→ **Data provided**
------------------------------------
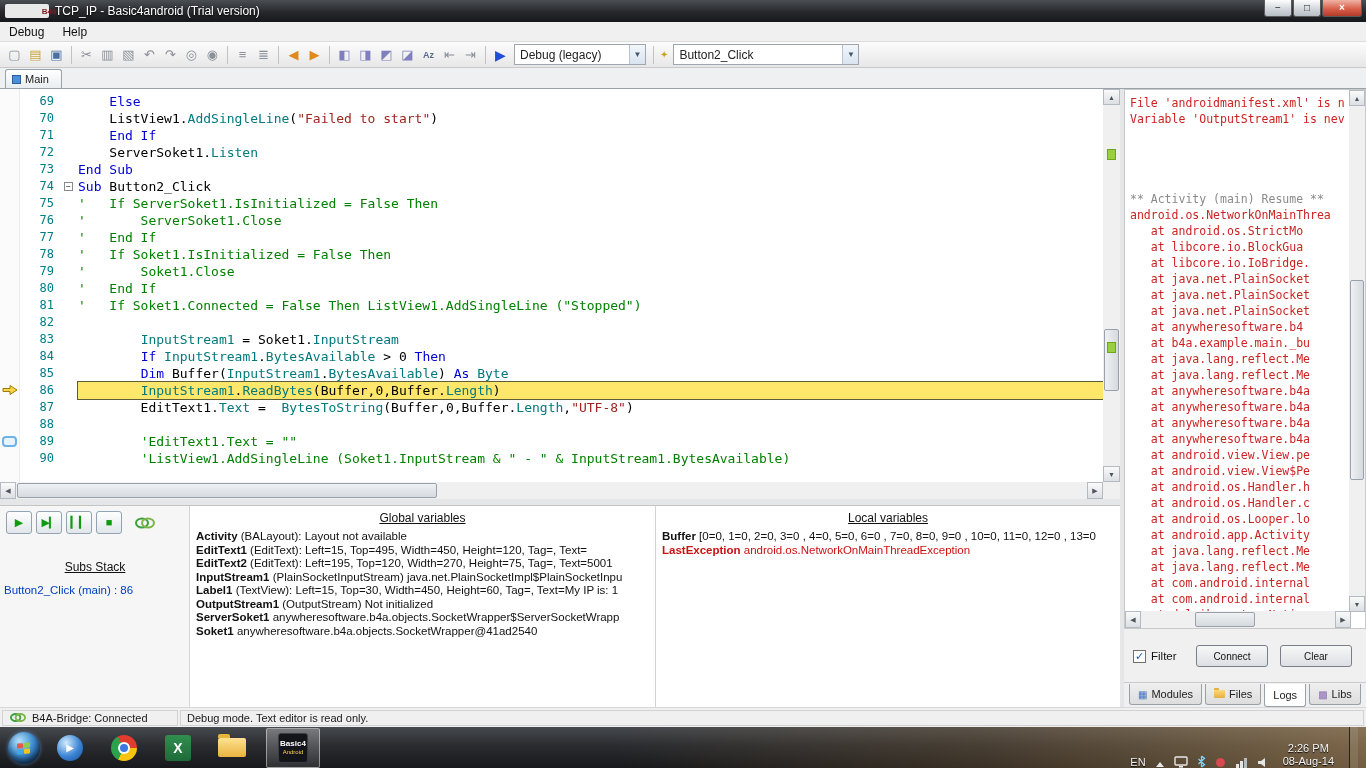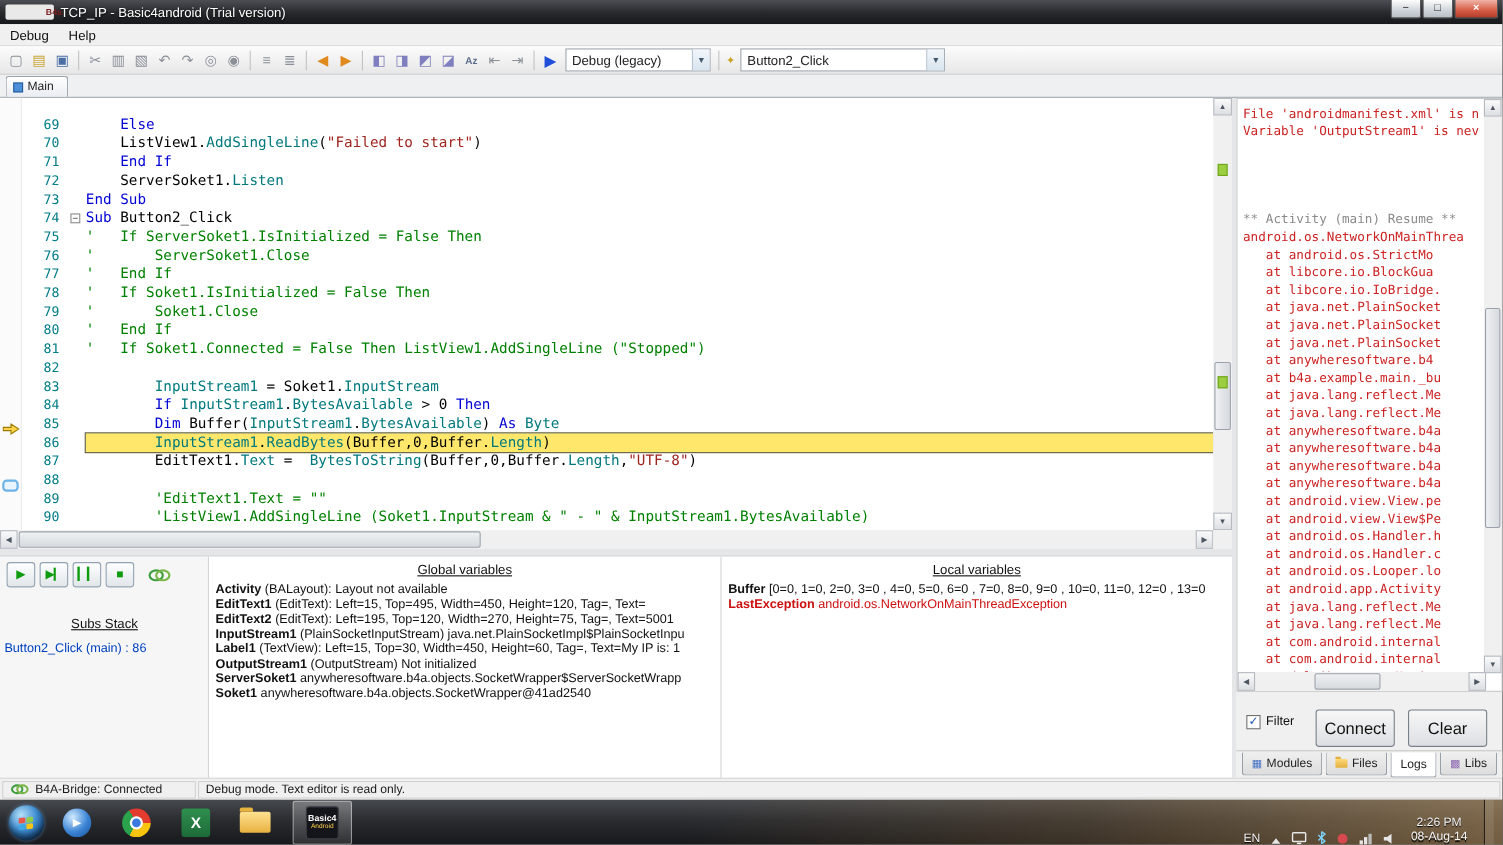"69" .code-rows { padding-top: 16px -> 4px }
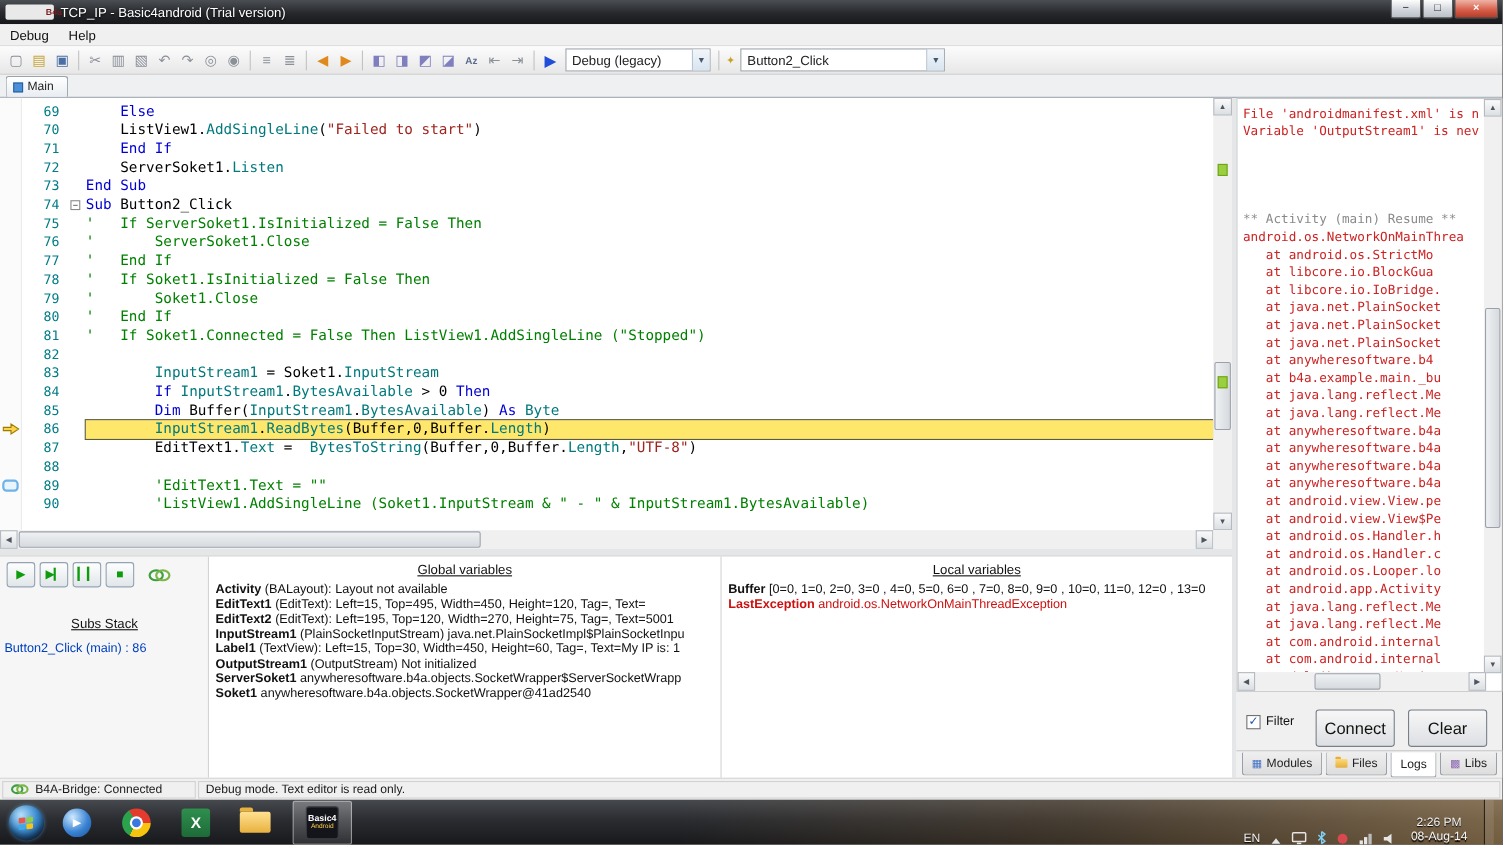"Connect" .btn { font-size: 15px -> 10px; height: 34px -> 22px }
------------------------------------
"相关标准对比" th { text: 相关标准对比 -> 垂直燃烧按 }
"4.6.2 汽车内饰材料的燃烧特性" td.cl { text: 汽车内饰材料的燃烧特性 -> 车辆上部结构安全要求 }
------------------------------------
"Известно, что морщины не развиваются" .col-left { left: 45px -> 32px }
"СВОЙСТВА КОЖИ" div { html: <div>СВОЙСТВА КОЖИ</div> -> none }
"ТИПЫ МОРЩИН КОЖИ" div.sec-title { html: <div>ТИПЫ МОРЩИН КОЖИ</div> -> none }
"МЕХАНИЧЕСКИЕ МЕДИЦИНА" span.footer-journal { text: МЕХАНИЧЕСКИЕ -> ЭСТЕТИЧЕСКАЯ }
------------------------------------
→ **Aim of the task**
Each line above that contains the word "html" counts once; give the total and no other text.

→ **Exercise result**
2